没有震惊,没有慌乱,没有被揭穿现实的尴尬。
周少陵比她想象的要平静多了,他的神情像是一潭深邃的湖水,波澜不惊。
他的反应,使温景不由自主想起白天和钱婉仪的谈话的场景。
那时她跟钱婉仪说
“周少陵人不错”,这句话此刻却如芒在背,反复在她脑海中回响。
一个不错的人,会在有婚约的情况下和别人在一起吗?
这样的人,真的能算不错?
那他面对这样重要的事,怎么一点反应都没有。
这样的镇定自若是不是证明,他其实真的什么都不在乎。
温景的内心此刻像是被暴风雨侵袭的海面,波涛汹涌,久久无法平静。
但她不是在漩涡中迷茫等待的人,她想要一个明确的回答。
不,也许不是回答,是她要做出一个决定。
周少陵原本嘴角那一抹淡淡的笑意,像是被一阵无形的冷风吹拂而过,丝丝缕缕地消散开,只余下一片冷峻与严肃:“周家的人找你了?”
“没有。”说完,温景意识到他和钱家联姻的事确实是真的,这已经不是她直觉的事情。
温景心里说不出心里到底什么感受,她只觉得堵得厉害,所有气闷在胸口。
“所以你为什么,不提前告诉我这件事?”她语气里带着些许失望。
听到不是周家,周少陵神色缓和了点,说道:“这件事并不重要。”
听到这个回答,温景的心像是被重重地捶了一下。
不重要?他就是可以轻描淡写地说出这样的话的人。
他观察着她的表情,手指摩挲着腕表,若有所思地继续道:“联姻这种东西,在我这里连法律效益都没有,不过是利益权衡的一场虚伪闹剧,有什么值得拿来被讨论的必要。
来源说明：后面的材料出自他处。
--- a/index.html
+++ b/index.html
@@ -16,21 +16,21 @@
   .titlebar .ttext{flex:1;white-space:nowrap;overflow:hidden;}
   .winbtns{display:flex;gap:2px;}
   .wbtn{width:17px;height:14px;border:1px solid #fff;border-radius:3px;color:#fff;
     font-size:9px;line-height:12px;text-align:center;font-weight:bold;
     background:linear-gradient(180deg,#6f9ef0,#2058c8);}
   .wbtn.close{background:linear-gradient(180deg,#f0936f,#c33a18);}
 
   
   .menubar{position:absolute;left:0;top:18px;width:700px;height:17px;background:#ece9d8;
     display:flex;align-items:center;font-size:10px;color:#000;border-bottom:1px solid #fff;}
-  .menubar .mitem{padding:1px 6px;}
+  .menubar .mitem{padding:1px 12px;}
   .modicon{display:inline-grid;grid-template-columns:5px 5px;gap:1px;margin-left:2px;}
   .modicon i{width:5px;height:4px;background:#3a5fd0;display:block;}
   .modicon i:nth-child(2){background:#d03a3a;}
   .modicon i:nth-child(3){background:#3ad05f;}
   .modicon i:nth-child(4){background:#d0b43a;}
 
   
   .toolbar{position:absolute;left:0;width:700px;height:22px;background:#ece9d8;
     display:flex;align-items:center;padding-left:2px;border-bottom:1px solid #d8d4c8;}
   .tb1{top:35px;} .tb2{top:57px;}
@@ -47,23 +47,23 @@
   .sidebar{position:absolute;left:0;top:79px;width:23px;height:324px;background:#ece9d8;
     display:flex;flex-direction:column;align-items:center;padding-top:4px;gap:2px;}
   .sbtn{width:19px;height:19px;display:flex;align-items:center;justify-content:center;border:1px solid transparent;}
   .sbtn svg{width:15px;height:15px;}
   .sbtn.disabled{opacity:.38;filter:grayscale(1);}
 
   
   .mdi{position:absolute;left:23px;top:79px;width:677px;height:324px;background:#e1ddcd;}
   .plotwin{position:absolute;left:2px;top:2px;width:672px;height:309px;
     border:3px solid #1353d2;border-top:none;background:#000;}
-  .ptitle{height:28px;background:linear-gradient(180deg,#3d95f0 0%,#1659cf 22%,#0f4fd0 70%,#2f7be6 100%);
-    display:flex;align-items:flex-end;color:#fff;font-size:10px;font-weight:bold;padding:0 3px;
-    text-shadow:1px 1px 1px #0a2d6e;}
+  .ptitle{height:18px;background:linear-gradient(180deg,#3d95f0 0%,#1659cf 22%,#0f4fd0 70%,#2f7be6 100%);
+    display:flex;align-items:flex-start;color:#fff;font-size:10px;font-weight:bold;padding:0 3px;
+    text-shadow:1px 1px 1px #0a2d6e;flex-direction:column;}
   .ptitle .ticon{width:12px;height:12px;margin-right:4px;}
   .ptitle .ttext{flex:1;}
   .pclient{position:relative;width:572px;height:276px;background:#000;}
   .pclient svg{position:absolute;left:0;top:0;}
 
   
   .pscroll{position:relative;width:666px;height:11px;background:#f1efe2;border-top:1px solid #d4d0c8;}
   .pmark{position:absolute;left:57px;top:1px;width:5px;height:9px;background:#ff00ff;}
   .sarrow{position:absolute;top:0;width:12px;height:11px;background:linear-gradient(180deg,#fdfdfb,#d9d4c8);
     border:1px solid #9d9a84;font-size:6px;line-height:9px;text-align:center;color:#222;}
所谓的婚约,也只是可以随意摆弄的棋子,你和我都没有必要为了这些无足轻重的东西,浪费时间和精力。”
他眼神散漫地看向温景,停顿了几秒,慵懒而冷然道:“而且这样的联姻就算实行了,它也不碍事。”
不碍事的意思是继续可以和她纠缠吗?那她算什么?
这是第一次,温景从周少陵的身上真切地感受到了冷漠无情的冷意。也感受到了,父亲温海为什么说他是个利益至上的“恶狼”。
一直以来,她感受到的基本都是他的好,可人不止有一面。
她张了张嘴,一时不知道该如何回应。
半晌过后,温景忍下声音里的哽咽,语气算得上平静的问他,“那在你眼中,感情是什么?难道一切事情,都可以用利益来衡量?”
“感情在利益面前往往是最脆弱的牺牲品,这就是我对它的看法。”
周少陵漫不经心地说着,盯着温景的眼睛,像是要不放过任何她一丝细微的表情变化。